Plaintiff is the leading manufacturer of contact freezing plates. Defendant is a leading manufacturer of contact plate freezers. The latter contain contact freezer plates as part of a larger “console” type freezer unit. Defendant’s product is purchased by producers of frozen foods. Plaintiff’s double contact freezer plate is admittedly the most efficient in the field.

The patent in suit is concerned mainly with the interior mechanism of the freezer plate and its action on the faces of the plate. The heart of the claimed invention is the use of a rectangular coil arranged in a continuous series of bends to achieve a rigid, strongly supported bending plate surface. The advantages of this system are manifest. The flat outer surface of the coil insures a greater heat-transference surface. The flat sides and outer surface insure a non-bowing rigidity and strength for the plate. The continuous and bent arrangement of the steel tubing provides a path for the flow of the refrigerant and, further, the proximity of one coil to the next provides additional structural strength to the plates.
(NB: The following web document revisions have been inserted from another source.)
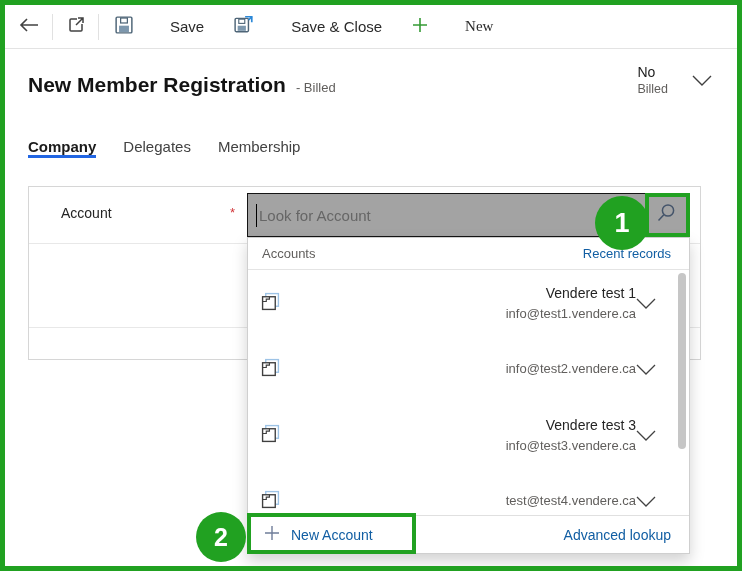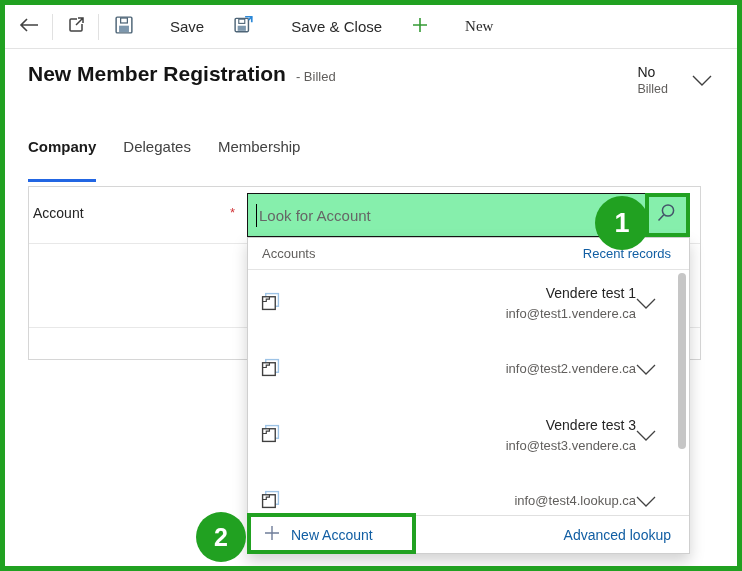--- a/index.html
+++ b/index.html
@@ -16,7 +16,7 @@
 
   
   .title-row{position:absolute;top:62px;left:28px;right:30px;display:flex;
-             justify-content:space-between;align-items:flex-start;}
+             justify-content:space-between;align-items:flex-end;}
   .title-left{display:flex;align-items:baseline;gap:10px;}
   .page-title{font-size:21px;font-weight:bold;color:#141414;}
   .status{font-size:13px;color:#605e5c;}

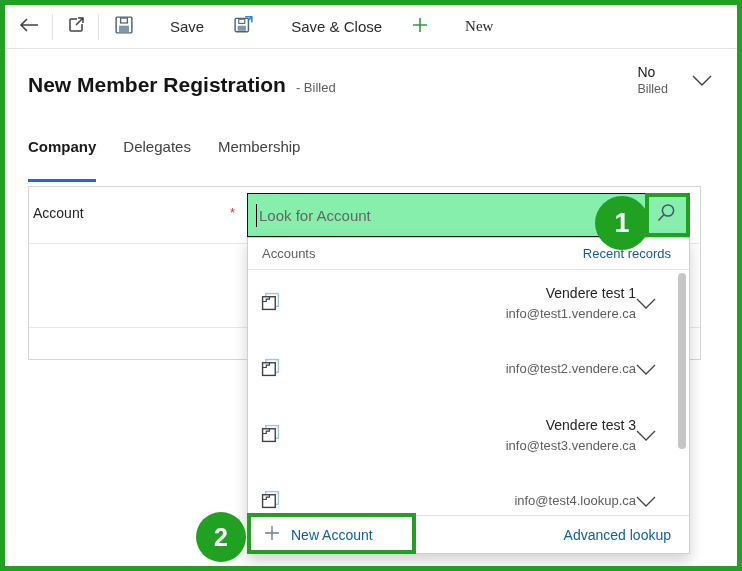--- a/index.html
+++ b/index.html
@@ -27,7 +27,7 @@
 
   
   .tabs{position:absolute;top:138px;left:28px;display:flex;gap:27px;}
-  .tab{font-size:15px;color:#424242;padding-bottom:24px;cursor:pointer;border-bottom:3px solid transparent;}
+  .tab{font-size:15px;color:#424242;padding-bottom:0;cursor:pointer;border-bottom:3px solid transparent;}
   .tab.active{font-weight:bold;color:#1b1b1b;border-bottom-color:#2266E3;}
 
   

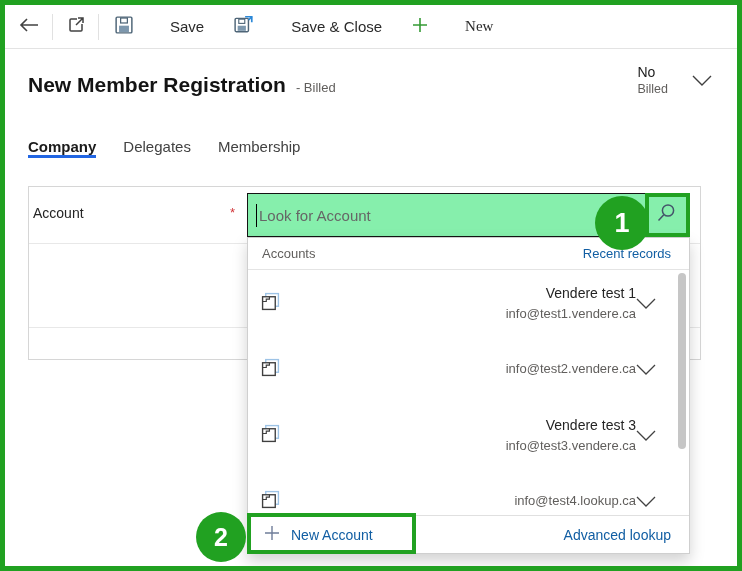--- a/index.html
+++ b/index.html
@@ -33,7 +33,7 @@
   
   .form-box{position:absolute;left:28px;top:186px;width:673px;height:174px;
             border:1px solid #d6d6d6;background:#fff;box-sizing:border-box;}
-  .field-label{position:absolute;left:4px;top:18px;font-size:14px;color:#242424;}
+  .field-label{position:absolute;left:32px;top:18px;font-size:14px;color:#242424;}
   .req{position:absolute;left:201px;top:18px;font-size:13px;color:#d13438;}
   .hdiv{position:absolute;left:0;right:0;height:1px;background:#e8e8e8;}
 

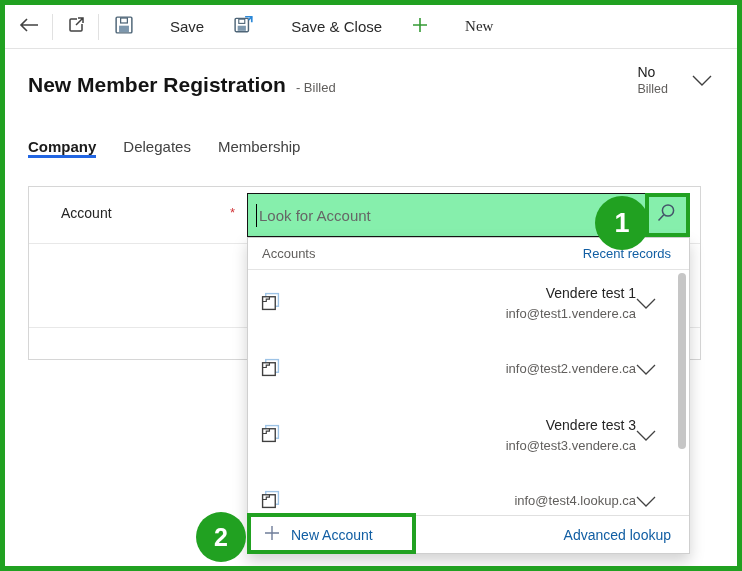--- a/index.html
+++ b/index.html
@@ -38,7 +38,7 @@
   .hdiv{position:absolute;left:0;right:0;height:1px;background:#e8e8e8;}
 
   
-  .lookup{position:absolute;left:247px;top:193px;width:442px;height:44px;background:#86efac;
+  .lookup{position:absolute;left:247px;top:193px;width:442px;height:44px;background:#a3a3a3;
           border:1px solid #141414;box-sizing:border-box;display:flex;align-items:stretch;z-index:9;}
   .lookup input{flex:1;border:none;outline:none;padding:0 0 0 11px;font-size:15px;
                 font-family:"Liberation Sans","DejaVu Sans",sans-serif;color:#333;background:transparent;}

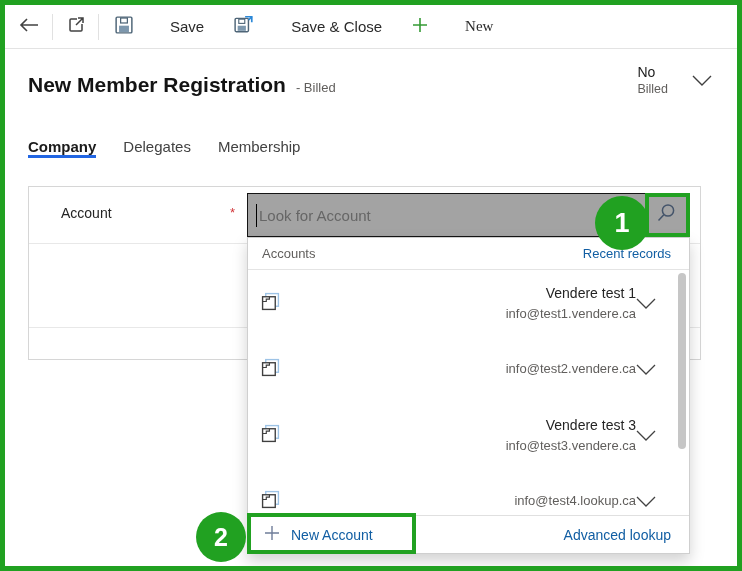--- a/index.html
+++ b/index.html
@@ -253,7 +253,7 @@
             </svg>
         </span>
         <span class="txt">
-          <span class="em">info@test4.lookup.ca</span>
+          <span class="em">test@test4.vendere.ca</span>
         </span>
         <span class="dd-chev">
           <svg width="20" height="11" viewBox="0 0 20 11">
In function, this plate is very simple. A vacuum is created by the removal of all of the air from the interior of the plate. Thus, the metal surface of the plate is drawn flush with the coils situated between the plate’s upper and lower surfaces. A refrigerant is then passed through the coils and packages of food placed between the plates are subject to the resultant refrigeration. In the freezing process the even surface and .structural strength of the plates permit them to perform the ancillary function of compressing the food packages, rendering their outer surfaces uniformly flat.

Discussion

Herman W. Kleist, to whom the patent in suit was issued, has been engaged in the development of contact freezing plates for many years. His efforts to make advances in that field have met with remarkable success, and he has continually endeavored to further the construction of more efficient apparatus to produce cheaper and more efficacious means of refrigeration. One problem to which he devoted his energies was that of producing a continuous flat surface rectangular tube which could be bent freely and thus provide a more desirable arrangement of the inner components of the freezer plate. The testimony indicates that some time in 1938 Kleist had devoted some thought to the problem, but his ideas were not reduced to practice to the satisfaction of the inventor until after Patent Application 2,436,389 was filed on September 4, 1945. In that application Claim I, which alone is in suit in the instant proceedings, reads as follows:

“1. In a vacuum plate adapted for use in refrigeration, and adapted to resist heavy pressures, a coil structure including a plurality of parallel rectilinear duct lengths and connecting bends, said rectilinear lengths being generally rectangular in cross section and having outwardly plane top and bottom walls and connecting outwardly plane side walls perpendicular thereto, all of said top walls having outer faces lying in substantially the same plane and all of said bottom walls having outer faces lying substantially in a single plane parallel to said first plane, a housing including walls sealed togethér around their edges, each said wall abutting against the plane surfaces of one side of said coil structure, and means for maintaining a partial vacuum in the space within said walls and about said coil structure sufficient to maintain said walls firmly pressed against, and in intimate contact with, the opposed generally plane top and bottom surfaces of the coil, said parallel rectilinear duct lengths being sufficient in number and being sufficiently closely spaced to form a reinforcement for said housing walls, and to maintain the outer surfaces of said housing walls generally plane.”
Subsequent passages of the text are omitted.